Regarding #2 & 3Men seem more likely to marry women with younger kids. This result may be because men prefer not to marry women with older kids, or it may simply be women with younger kids are more likely to be looking to remarry. Only more research can we know for sure what effect kids’ages have on marriage and divorce.
All respondents agreed conflicts between each other’s kids was not a contributing factor to their break ups
Of the divorced men who participated there were some important findings.
- 61.54% reported they left their wives
- 15.38% reported their wife was the one who chose to leave
- 23.08% reported “it’s complicated” (indicating it may have been by mutual agreement)
Why Is This Important?
The current stats I’ve found on divorce in the US shows women are nearly twice as likely as men to request a divorce*. The 2012 poll shows Stepdads leaving marriage at double the rate of traditional marriages. That makes us wonder what’s making men so willing to quit.
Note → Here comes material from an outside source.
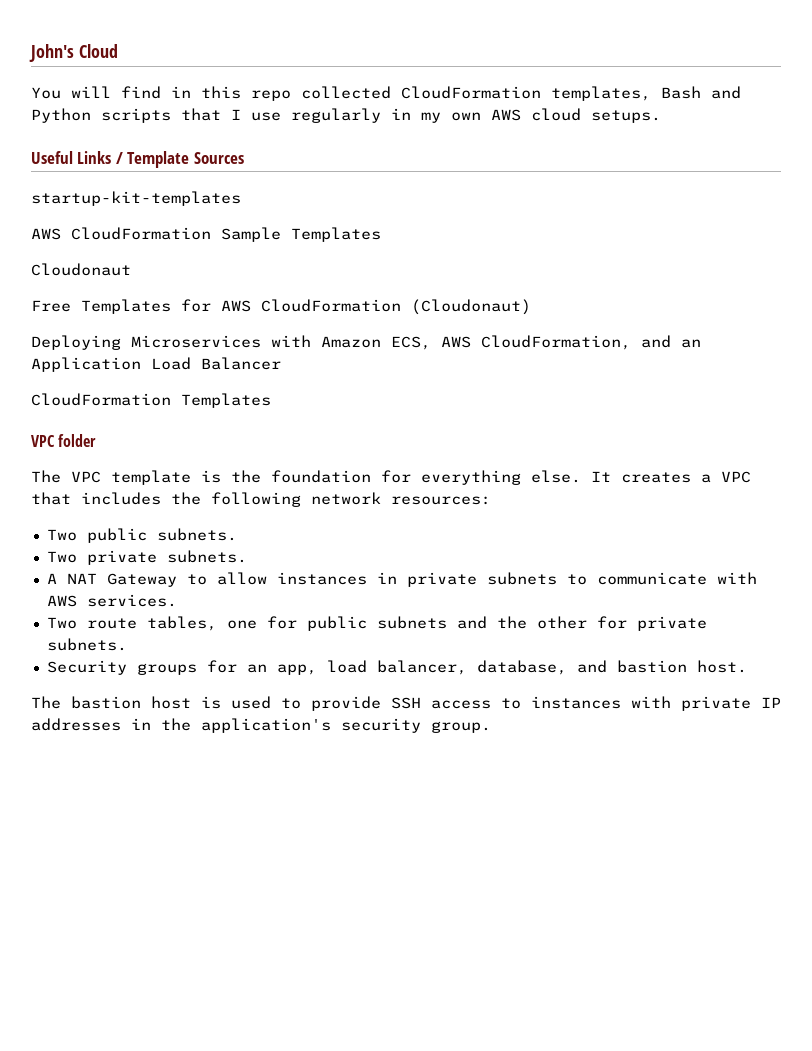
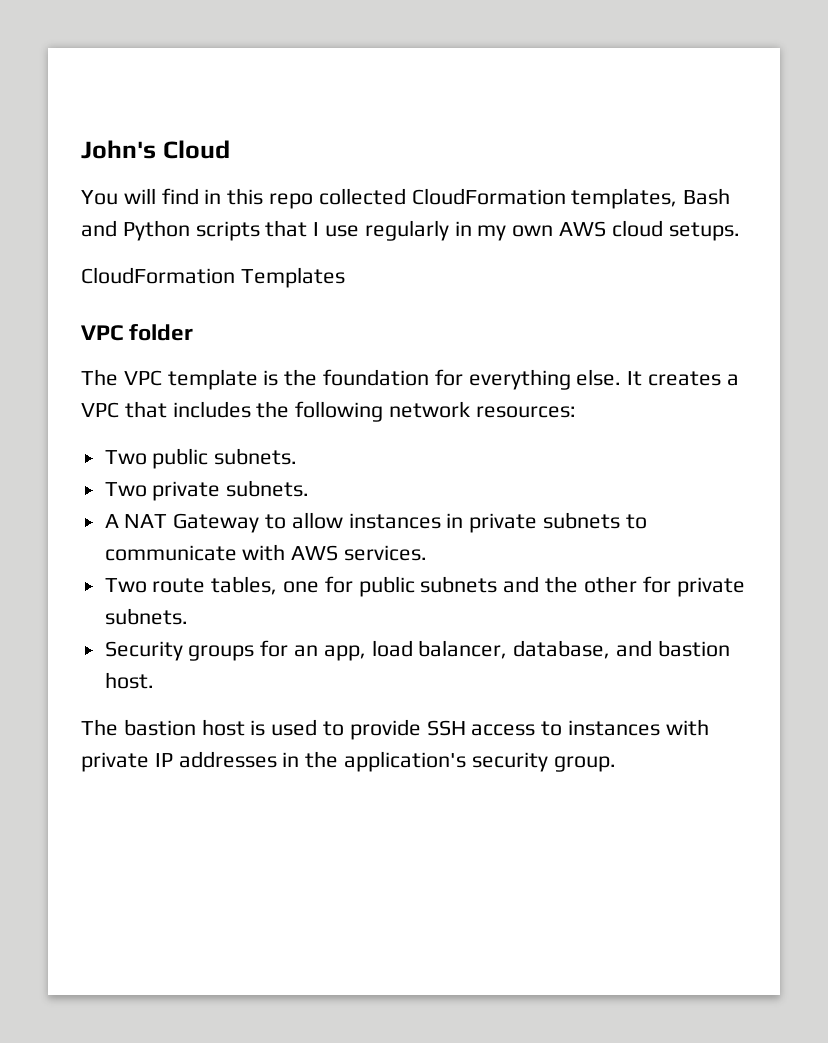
[31,151,244,168] [31,191,241,206] [31,227,381,242] [31,263,131,276] [31,299,531,315] [31,335,701,350] [31,357,281,372] // Useful Links / Template Sources // startup-kit-templates // AWS CloudFormation Sample Templates // Cloudonaut // Free Templates for AWS CloudFormation (Cloudonaut) // Deploying Microservices with Amazon ECS, AWS CloudFormation, and an Application Load Balancer -> (740, 231) none

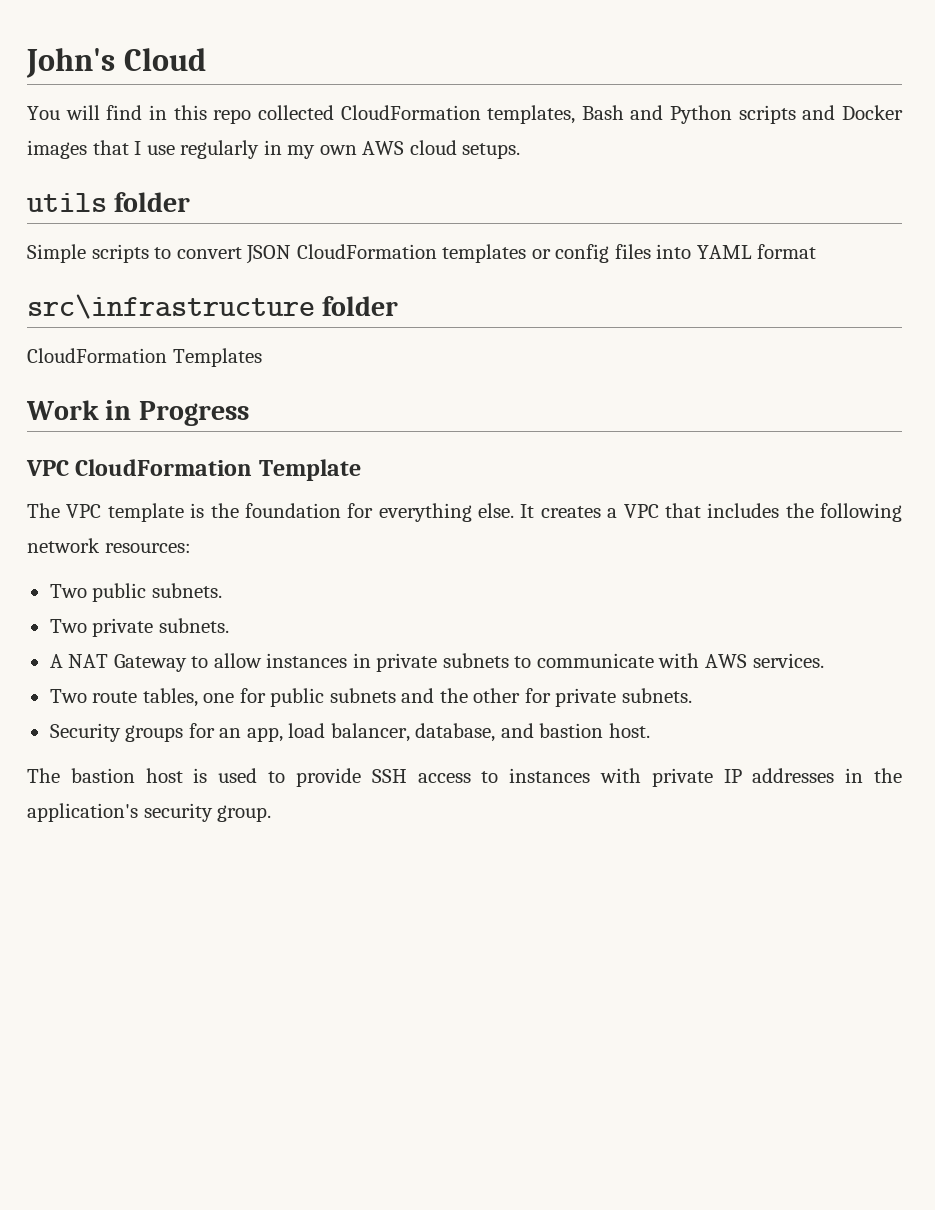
(260, 231) none -> [802,105,903,120] [27,140,87,159] and Docker images
(740, 231) none -> [27,192,191,212] [27,244,817,264] [27,294,399,319] // utils folder // Simple scripts to convert JSON CloudFormation templates or config files into YAML format // src\infrastructure folder
[81,324,194,341] // VPC folder -> [26,400,249,426] [26,459,361,481] // Work in Progress // VPC CloudFormation Template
Of those no longer together there seems to be a pattern of the kids being older at the time of marriage. Marrying a single mom with children 16 and older appears to put a heavier burden on the marriage. These are very preliminary findings. If these results prove to be true it will give men another factor to weigh when deciding if they want to marry a single mom. We’ll make an effort to look deeper into the issue as our research continues.
Surprise – Surprise
We asked the respondents what things surprised them most about being a Stepdad. The men were allowed to list any and all that applied. Seventy percent of them agreed “having the feeling of being unappreciated” was the top issue.
Men in traditional marriages share this same complaint –but at a much lower rate. This could be because bio-dads have a better sense of their role as parent. Stepdads aren’t always sure of their role –and they deal with issues bio-dads don’t have to. Many report they’re surprised by problems they hadn’t considered before marriage.
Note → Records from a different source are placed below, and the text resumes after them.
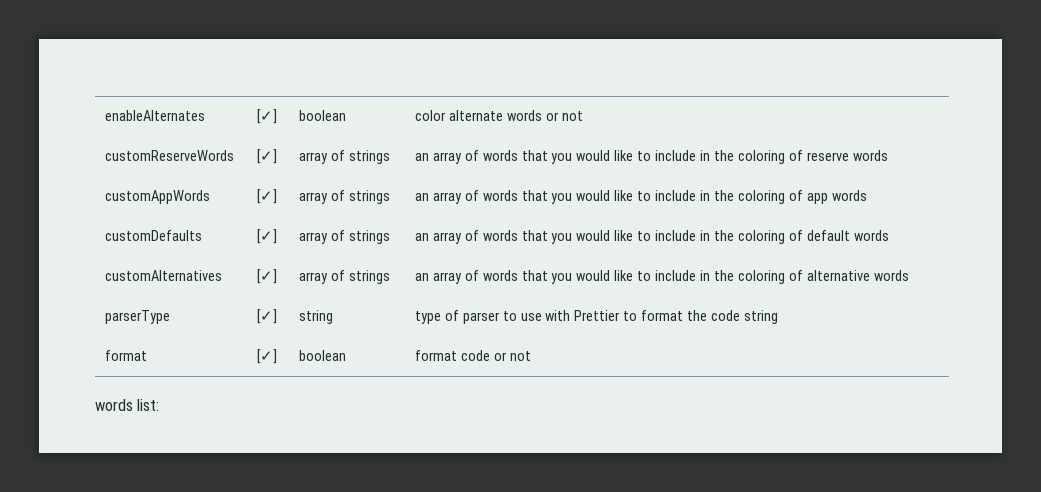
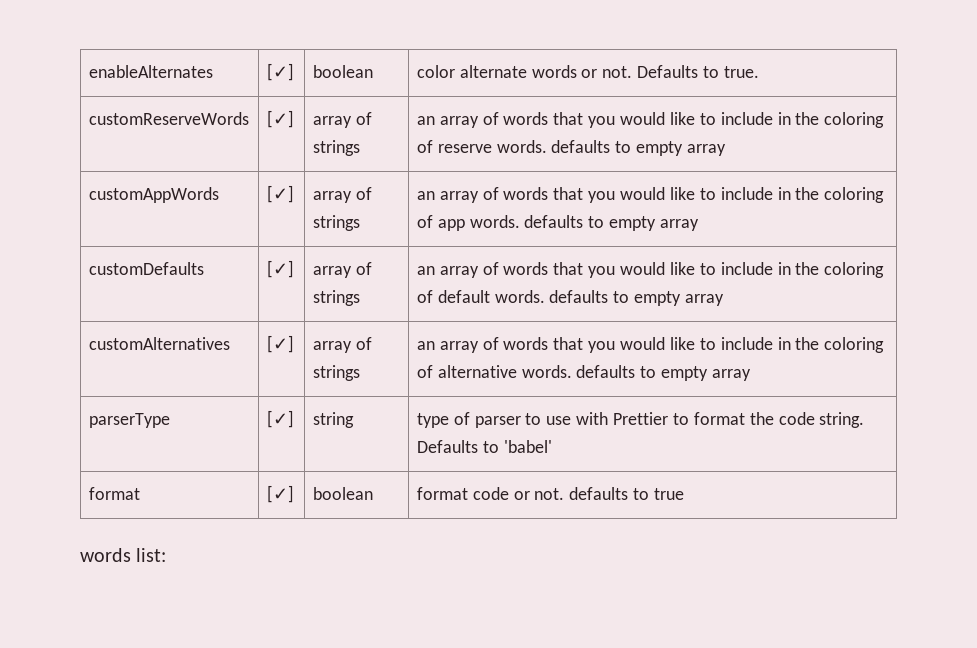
[561,111,583,121] not -> [602,65,759,78] not. Defaults to true.
[852,150,888,161] words -> [496,140,727,156] words. defaults to empty array
[831,190,867,201] words -> [469,215,700,231] words. defaults to empty array
[853,230,889,241] words -> [494,290,725,306] words. defaults to empty array
[873,270,909,281] words -> [521,365,752,381] words. defaults to empty array
[743,310,778,324] string -> [819,412,865,428] [416,440,552,453] string. Defaults to 'babel'
[509,351,531,361] not -> [534,487,685,500] not. defaults to true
- Their parenting role was undefined
- Disagreements over how to raise the kids
- Being a Stepdad was harder than expected
These are especially important facts. It shows that most men aren’t prepared for the challenges they encounter when they become Stepdads. Most don’t know what their role is supposed to be. This leaves them feeling disconnected. Many bio moms and Stepdads have conflicting vision of how he’s supposed to help with the kids. If there’s no discussion about it, he’s left to guess his role. Communication is the key. It’s hard to fulfill her expectations if you don’t know what they are. Without a clear plan stress and frustration can build. Husbands begin to feel unappreciated. This all leads arguments and over the kids. These men openly admit they didn’t expect it to be so hard to be a Stepdad.
No man has to marry a single mom. Men who become Stepdads are free to choose. Most don’t realize how difficult it will be. Many men will make this decision with their hearts, not their heads. By weighing the facts before marriage men can make an informed decision. Those who realize they aren’t cut out to be a Stepdad avoid the pain of divorce. They also spare the children the anxiety of a dysfunctional home and the pain of losing a parent figure.
Knowledge is power. Understanding what’s on the road ahead will help many avoid a painful journey. In the end, the kids benefit from the adults making a smart decision.